Considering these preliminary results showing not only an impairment on reaching the maximal physical effort but also on the HRR, new therapy methods such as interval training (IT) should be considered. IT, indeed, has been demonstrated to improve both central and peripheral components of VO2max, while constant training, only the peripheral ones and mainly the oxygen extraction. 21 For this reason, SRC athletes suffering from autonomic dysfunction may benefit from IT instead of constant training.
Study limitations
The sample size was relatively small, and therefore, no attempt was made to conduct subgroup analyses according to gender, sport and time since the most recent concussion. Since the GET was done as a part of our routine clinical practice, no restriction about medications, caffeine or sleep was done. Also, the fitness level of the study participants was not assessed.
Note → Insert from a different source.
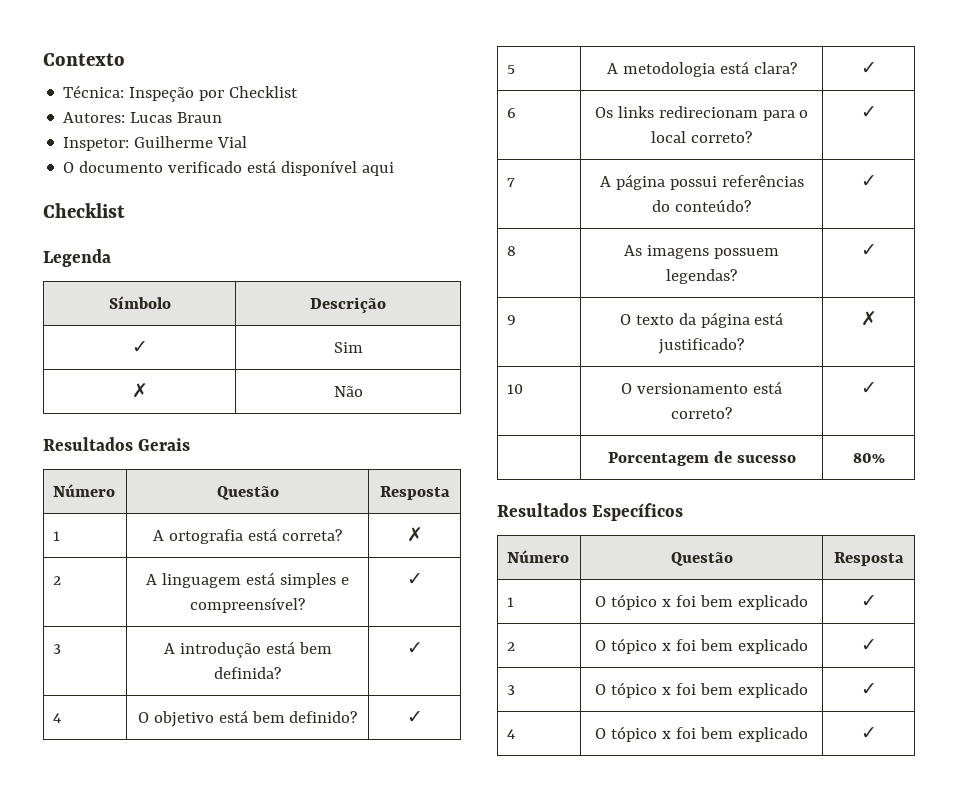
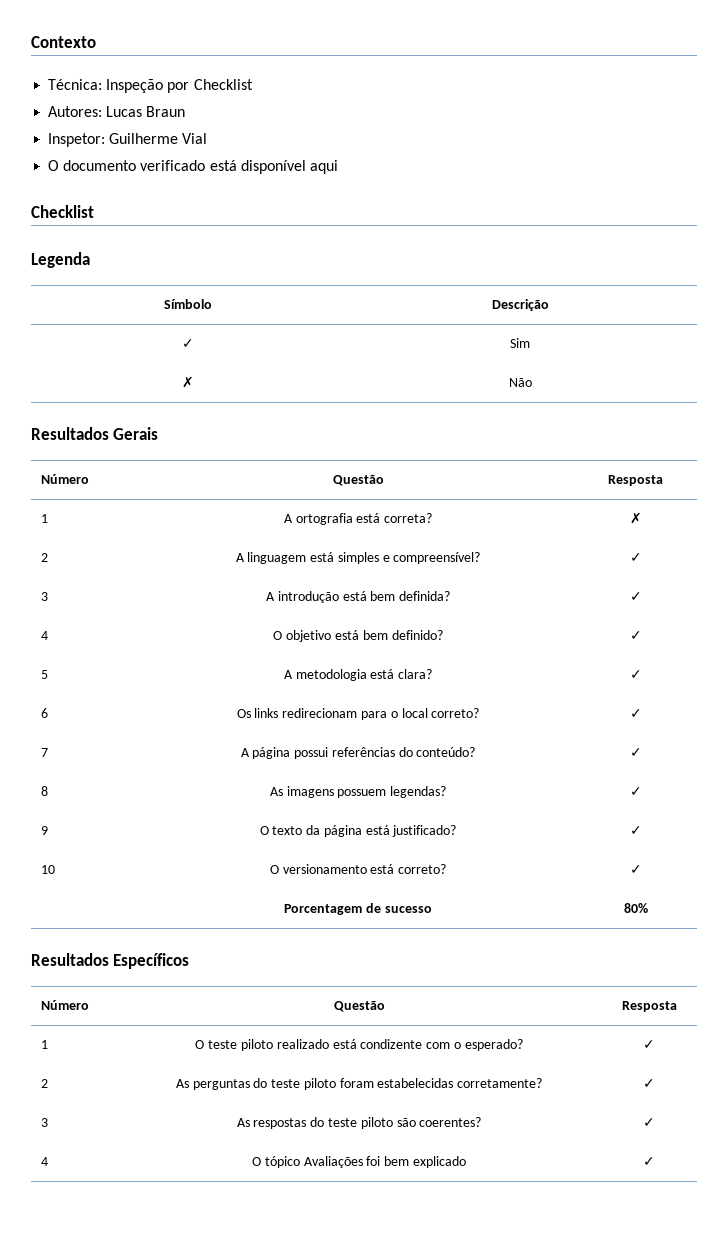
[860,311,877,326] ✗ -> [629,826,642,835] ✓
[611,594,808,610] [860,595,877,607] [507,642,516,651] [595,638,808,654] [860,639,877,651] [507,685,516,695] [595,682,808,698] tópico x foi bem explicado | ✓ // 2 | O tópico x foi bem explicado | ✓ // 3 | O tópico x foi bem explicado -> [208,1039,523,1051] [643,1040,655,1049] [41,1079,49,1088] [175,1078,543,1090] [643,1079,655,1088] [41,1118,49,1127] [236,1117,482,1129] teste piloto realizado está condizente com o esperado? | ✓ // 2 | As perguntas do teste piloto foram estabelecidas corretamente? | ✓ // 3 | As respostas do teste piloto são coerentes?
[662,731,672,739] x -> [303,1156,363,1168] Avaliações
Since the majority of the patients’ group were elite athletes and none of the control, it is possible that the patients’ groups differed from the controls in fitness level. However, to the best of our knowledge, no study has shown an effect of fitness level on concussion symptoms or autonomic symptoms after mild traumatic brain injury. Another limitation is that HRR60s and HRR300s depend on the exercise intensity. For this reason would be interesting, to stop all the patients at the same exercise intensity (defined as a percent of the HRmax or a percent of the maximal power) and see how does it affect the results with respect to HHR60s and HRR300s.
Conclusion
In SRC patients, cardiovascular autonomic dysfunction could manifest not only as exercise intolerance but in impaired HRR after exercise as well, leading to an increase of headache and dizziness during cool-down. Our new findings highlight the importance of including the cool-down assessment in the diagnosis of cardiovascular autonomic dysfunction in SRC patients. Further research with additional measurements such as inclusion of blood pressure and HR variability during cool-down should be performed to better understand pathophysiological mechanisms.